Aromatherapy and Music on Pain, Vital Signs and Parental Satisfaction in Children Undergoing Peritoneal Dialysis (2024-KAEK-11)

The study is a randomized controlled, non-blinded, experimental trial. The study population consists of pediatric patients aged 3 to 18 years undergoing peritoneal dialysis treatment at Basaksehir Cam and Sakura City Hospital between June 2025-2026. According to literature, for experimental studies and parametric measurements, at least 30 participants should be included in both experimental and control groups. Therefore, this crossover randomized design will include 45 children per group: control, aromatherapy, and music therapy. Children included in the sample will be assigned to groups based on a crossover randomized design. In order to prevent bias and increase the validity of the data, the pain scores of the children before and after the procedure were assessed by three different groups as children participating in the study (n:45), their parents as the people who know the children best (n:45), and a researcher specialized in pediatric nursing (n:1), and the inter-observer agreement was examined.

The data collection phase of the research is planned to be completed between June 2025-2026.In this experimental study, the children and their parents who came to the nephrology clinics were evaluated in terms of the inclusion criteria and the children and parents who did not meet the criteria were excluded from the study. The children and parents complying with the inclusion criteria were informed about the study and their written and verbal consents were received.
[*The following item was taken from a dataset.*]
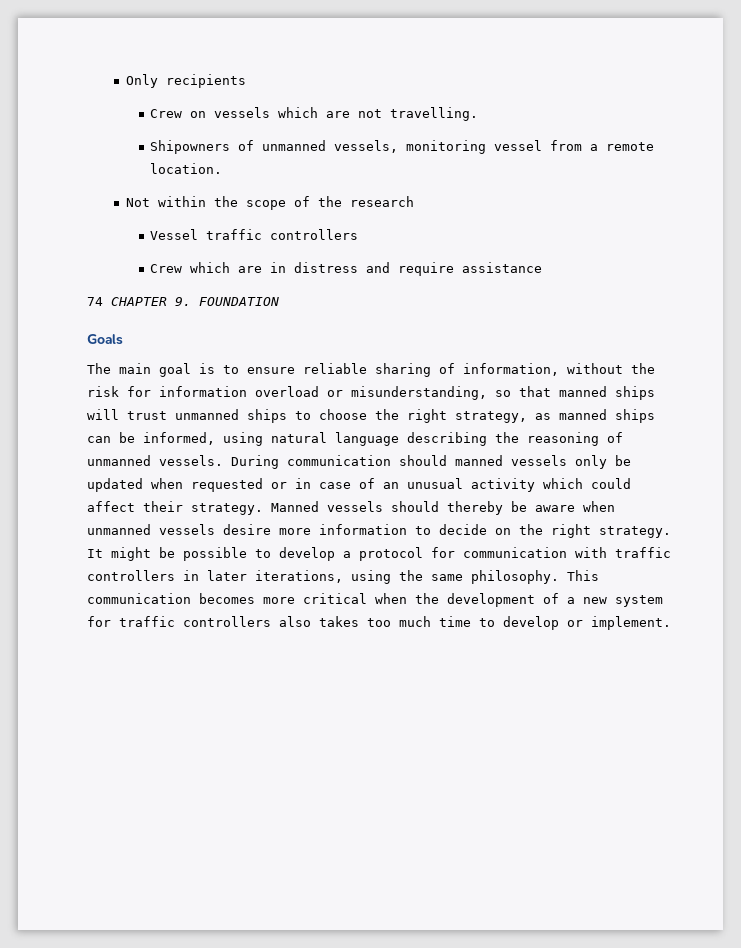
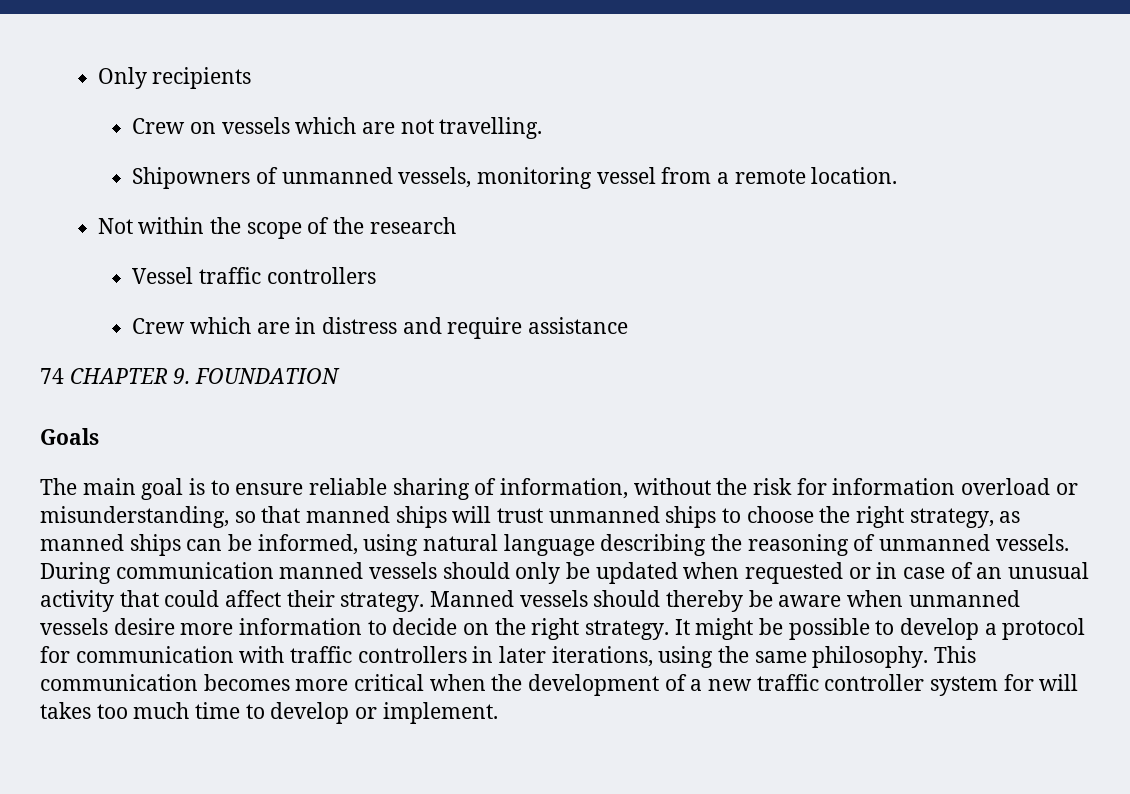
- During communication should manned vessels only be updated when requested or in case of an unusual activity which could affect their strategy.
+ During communication manned vessels should only be updated when requested or in case of an unusual activity that could affect their strategy.
- This communication becomes more critical when the development of a new system for traffic controllers also takes too much time to develop or implement.
+ This communication becomes more critical when the development of a new traffic controller system for will takes too much time to develop or implement.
Pre-application will be made before starting the data collection process.

Pilot Study Phase: Children and parents meeting the inclusion criteria will be informed about the study and their verbal and written consent will be obtained. A pilot will be conducted with five children. Based on the results, data collection tools will be revised if necessary.

Pre-Implementation Phase: Children and parents included in the sample will be informed about the study. Written and verbal consent will be obtained. The "Descriptive Information Form" and "Vital Signs Evaluation Form" will be completed by the researcher before the peritoneal dialysis session begins. To avoid causing additional pain, no invasive procedure will be performed within 30 minutes prior to the PD session. Group assignments will be determined through randomization. The PD session will be performed in accordance with physician recommendations.

Implementation Phase: To eliminate variation from different nursing techniques, data collection and application of non-pharmacological interventions will be carried out solely by the researcher. Each child will participate in the control, aromatherapy, and music therapy groups in a randomized order (n = 45 per group).

Control Group: Peritoneal dialysis treatment will be started with discharge first, and then the amount of dialysate fluid determined by the physician's request will be filled. In the clinical routine, nonpharmacological pain treatment method is not applied during excretion and filling. Nonpharmacological pain treatment method will not be applied to the control group. The "Wong-Baker Facial Expressions Rating Scale" and "Life Signs Evaluation Form" will be filled in by the researcher at the 0th and 1st minutes of the first discharge and at the 0th and 1st minutes of the first filling.

Aromatherapy Group: Fifteen minutes before the PD session and during the first outflow and inflow phases, aromatherapy will be administered via inhalation. Five drops of 100% pure organic lavender oil will be added to drinking water in a diffuser visible to the child and parent. The diffuser will be plugged in at the bedside, and participants will be warned not to touch the device. Pain and vital signs will be assessed as in the control group.

Music Therapy Group: Fifteen minutes before the PD session and during the first outflow and inflow phases, music chosen by the child or parent will be played. Pain and vital signs will be assessed as in the control group.

Post-Implementation Phase: After completing the assigned intervention and while the dialysate dwells in the peritoneum, no additional non-pharmacological methods will be applied. During this phase, the Parental Satisfaction Questionnaire will be completed by the researcher. Data collection will conclude once the required sample size is reached. The study followed the CONSORT guideline for reporting randomized controlled trials.